- How to complete this task
Write out again each line of the material below, unchanged, from the first one to the line that holds "[51,333,775,371] Gurans Life".

- Dataset records
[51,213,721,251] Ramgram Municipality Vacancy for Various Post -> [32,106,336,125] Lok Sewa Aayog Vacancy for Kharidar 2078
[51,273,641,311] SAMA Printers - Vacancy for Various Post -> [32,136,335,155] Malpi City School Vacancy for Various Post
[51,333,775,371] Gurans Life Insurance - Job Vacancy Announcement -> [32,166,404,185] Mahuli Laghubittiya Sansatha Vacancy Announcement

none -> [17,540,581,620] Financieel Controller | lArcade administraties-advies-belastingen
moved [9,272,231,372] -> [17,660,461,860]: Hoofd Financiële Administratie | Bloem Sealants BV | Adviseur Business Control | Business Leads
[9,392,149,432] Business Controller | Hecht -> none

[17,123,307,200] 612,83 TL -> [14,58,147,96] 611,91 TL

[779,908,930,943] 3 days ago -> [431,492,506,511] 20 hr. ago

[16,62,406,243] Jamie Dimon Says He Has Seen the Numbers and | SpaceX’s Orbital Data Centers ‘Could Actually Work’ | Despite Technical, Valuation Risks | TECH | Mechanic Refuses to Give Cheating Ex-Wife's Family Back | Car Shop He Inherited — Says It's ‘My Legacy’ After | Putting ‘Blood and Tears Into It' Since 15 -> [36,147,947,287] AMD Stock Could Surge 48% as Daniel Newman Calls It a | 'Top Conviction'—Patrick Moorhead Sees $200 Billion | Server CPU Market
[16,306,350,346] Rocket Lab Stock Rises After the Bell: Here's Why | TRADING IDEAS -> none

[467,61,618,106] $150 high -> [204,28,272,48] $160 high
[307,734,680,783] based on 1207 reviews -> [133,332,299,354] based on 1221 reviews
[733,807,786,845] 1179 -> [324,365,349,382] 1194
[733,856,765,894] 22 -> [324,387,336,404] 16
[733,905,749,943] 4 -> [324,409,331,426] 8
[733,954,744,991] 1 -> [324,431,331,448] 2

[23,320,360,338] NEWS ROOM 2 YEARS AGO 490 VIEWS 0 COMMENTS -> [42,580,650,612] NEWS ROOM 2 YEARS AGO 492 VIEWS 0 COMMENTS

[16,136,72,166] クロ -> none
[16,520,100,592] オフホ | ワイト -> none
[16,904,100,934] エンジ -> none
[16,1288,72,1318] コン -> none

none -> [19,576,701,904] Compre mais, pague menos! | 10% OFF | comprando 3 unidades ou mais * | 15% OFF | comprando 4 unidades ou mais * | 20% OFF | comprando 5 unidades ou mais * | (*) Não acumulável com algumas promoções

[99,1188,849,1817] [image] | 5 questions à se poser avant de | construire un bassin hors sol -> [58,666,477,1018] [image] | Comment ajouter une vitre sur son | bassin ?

- Output for this task
[51,213,721,251] Ramgram Municipality Vacancy for Various Post -> [32,106,336,125] Lok Sewa Aayog Vacancy for Kharidar 2078
[51,273,641,311] SAMA Printers - Vacancy for Various Post -> [32,136,335,155] Malpi City School Vacancy for Various Post
[51,333,775,371] Gurans Life Insurance - Job Vacancy Announcement -> [32,166,404,185] Mahuli Laghubittiya Sansatha Vacancy Announcement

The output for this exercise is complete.